» **Source data**
^^^^^^^^

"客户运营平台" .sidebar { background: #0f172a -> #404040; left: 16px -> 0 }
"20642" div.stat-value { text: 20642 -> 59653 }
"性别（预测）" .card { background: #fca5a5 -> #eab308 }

^^^^^^^^

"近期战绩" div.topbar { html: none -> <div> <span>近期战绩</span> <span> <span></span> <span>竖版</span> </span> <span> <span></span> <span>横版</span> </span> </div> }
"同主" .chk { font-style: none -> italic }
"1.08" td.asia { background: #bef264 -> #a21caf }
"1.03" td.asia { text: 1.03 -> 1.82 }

^^^^^^^^

» **Instructions for the task**
Would you copy every line of the entries that includes the word "asia"?

» **Answer**
"1.08" td.asia { background: #bef264 -> #a21caf }
"1.03" td.asia { text: 1.03 -> 1.82 }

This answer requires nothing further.